Sunday, June 17, 2012

An Exercise In Recognizing Privilege: "It's the Bi-ble, Not the Straight-ble," and Other Scenarios


Privilege is something many of us with privilege don't think about enough. I include myself in that category. I'm a white male living in the USA who identifies as Christian and lives above the poverty level. Sure, I could be more privileged, but not much more.

We in privilege often don't realize the oppression and ostracism we insert into the hegemony. I've been thinking recently about how we in privilege would feel if that metaphorical shoe were on the sore foot of the oppressed. Here are some of the scenarios I've imagined we would hear.

"It's the Bi-ble, not the Straight-ble."

Why do some people make their points so ineffectively and rudely? If someone wants to support their beliefs with their religion's traditions and holy texts, they should first make sure they are sharing their beliefs, not arguing. Arguments place everyone involved on the defense and nobody wants to listen to the other person or budge an inch. Arguing makes people believe their beliefs even more than before and without justification. 

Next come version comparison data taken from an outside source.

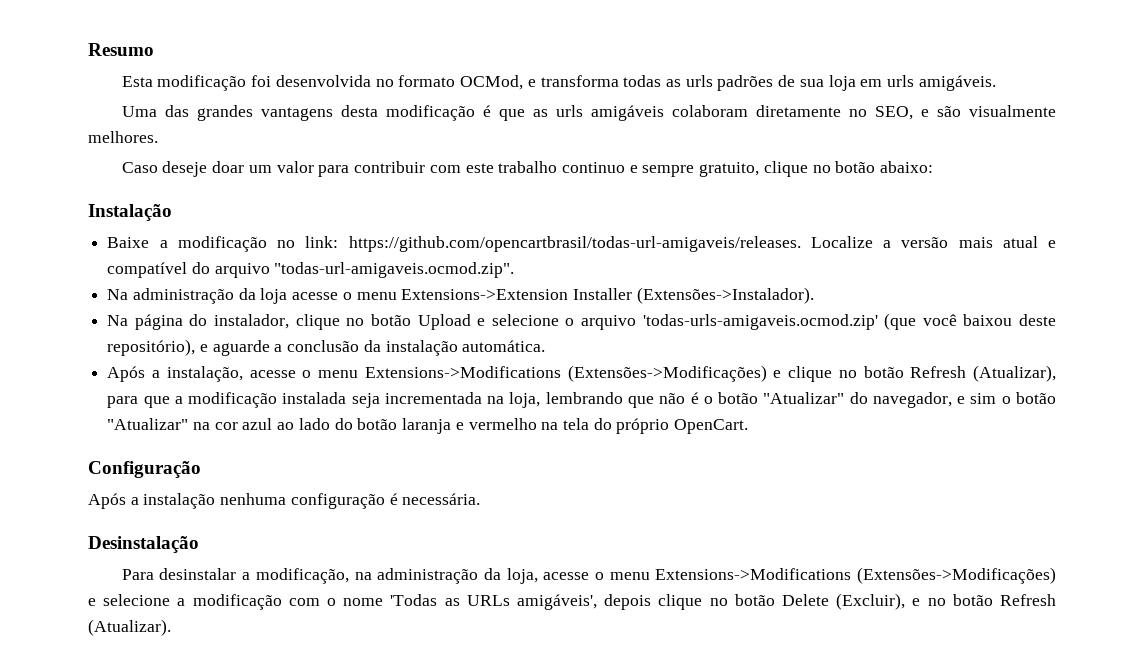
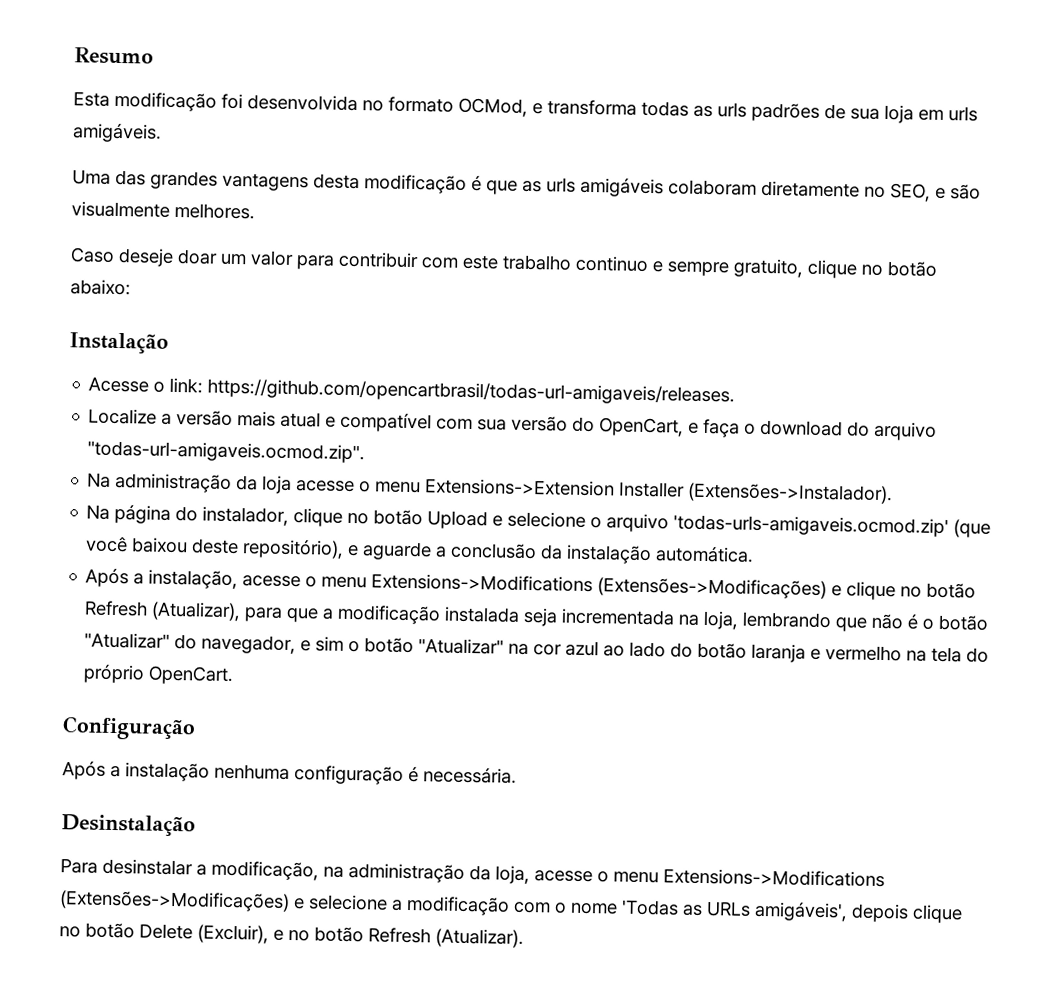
- Baixe a modificação no link: https://github.com/opencartbrasil/todas-url-amigaveis/releases. Localize a versão mais atual e compatível do arquivo "todas-url-amigaveis.ocmod.zip".
+ Acesse o link: https://github.com/opencartbrasil/todas-url-amigaveis/releases.
+ Localize a versão mais atual e compatível com sua versão do OpenCart, e faça o download do arquivo "todas-url-amigaveis.ocmod.zip".

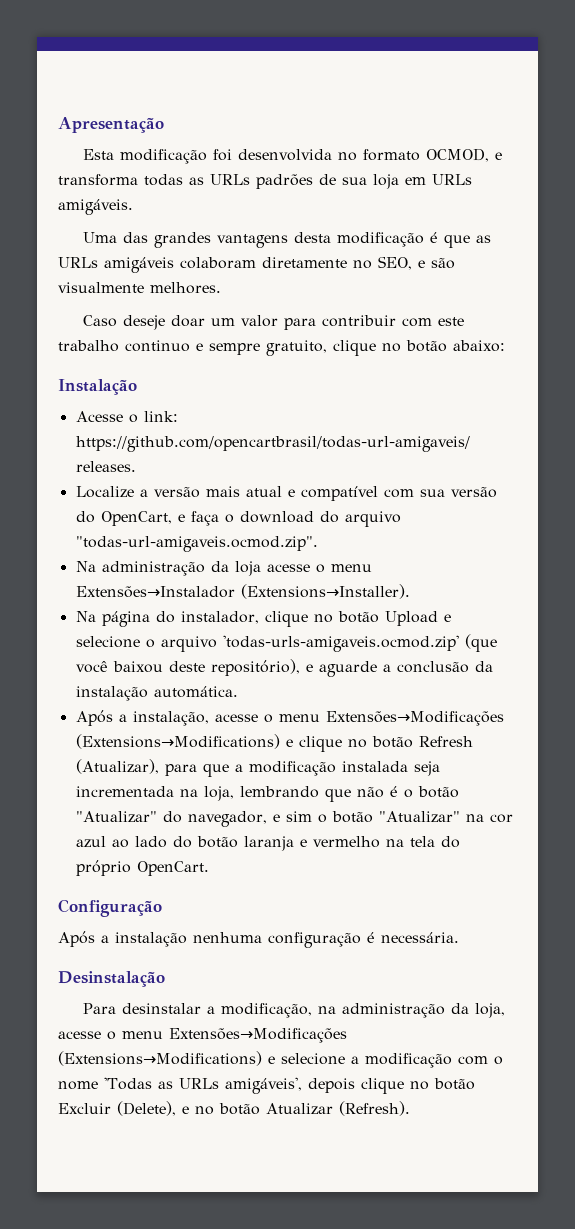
- Resumo
+ Apresentação
- Esta modificação foi desenvolvida no formato OCMod, e transforma todas as urls padrões de sua loja em urls amigáveis.
+ Esta modificação foi desenvolvida no formato OCMOD, e transforma todas as URLs padrões de sua loja em URLs amigáveis.
- Uma das grandes vantagens desta modificação é que as urls amigáveis colaboram diretamente no SEO, e são visualmente melhores.
+ Uma das grandes vantagens desta modificação é que as URLs amigáveis colaboram diretamente no SEO, e são visualmente melhores.
- Na administração da loja acesse o menu Extensions->Extension Installer (Extensões->Instalador).
+ Na administração da loja acesse o menu Extensões→Instalador (Extensions→Installer).
- Após a instalação, acesse o menu Extensions->Modifications (Extensões->Modificações) e clique no botão Refresh (Atualizar), para que a modificação instalada seja incrementada na loja, lembrando que não é o botão "Atualizar" do navegador, e sim o botão "Atualizar" na cor azul ao lado do botão laranja e vermelho na tela do próprio OpenCart.
+ Após a instalação, acesse o menu Extensões→Modificações (Extensions→Modifications) e clique no botão Refresh (Atualizar), para que a modificação instalada seja incrementada na loja, lembrando que não é o botão "Atualizar" do navegador, e sim o botão "Atualizar" na cor azul ao lado do botão laranja e vermelho na tela do próprio OpenCart.
- Para desinstalar a modificação, na administração da loja, acesse o menu Extensions->Modifications (Extensões->Modificações) e selecione a modificação com o nome 'Todas as URLs amigáveis', depois clique no botão Delete (Excluir), e no botão Refresh (Atualizar).
+ Para desinstalar a modificação, na administração da loja, acesse o menu Extensões→Modificações (Extensions→Modifications) e selecione a modificação com o nome 'Todas as URLs amigáveis', depois clique no botão Excluir (Delete), e no botão Atualizar (Refresh).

This scenario basically is politics today. Democratic and republican politicians "argue" in front of a microphone in front of a ton of people who completely agree with them--the politician is one of the leaders of their party's hegemony--not people who oppose them. The arguments are full of pithy statements like the one I created above and simply make everyone involved believe their argument more, often haughtily looking down on the Other. I presume this is the reason we have bumper stickers and political ads that do nothing other than say something like "Change," "Vote Yes/No on Such and Such," and "Pro-life."

Next, it is important for people in privilege to recognize they understand the world from a point of privilege. Perspective necessarily influences (haunts?), well, perspective. If you've never considered what it is like to be someone else, than you've never truly understood anything.


"It was their choice."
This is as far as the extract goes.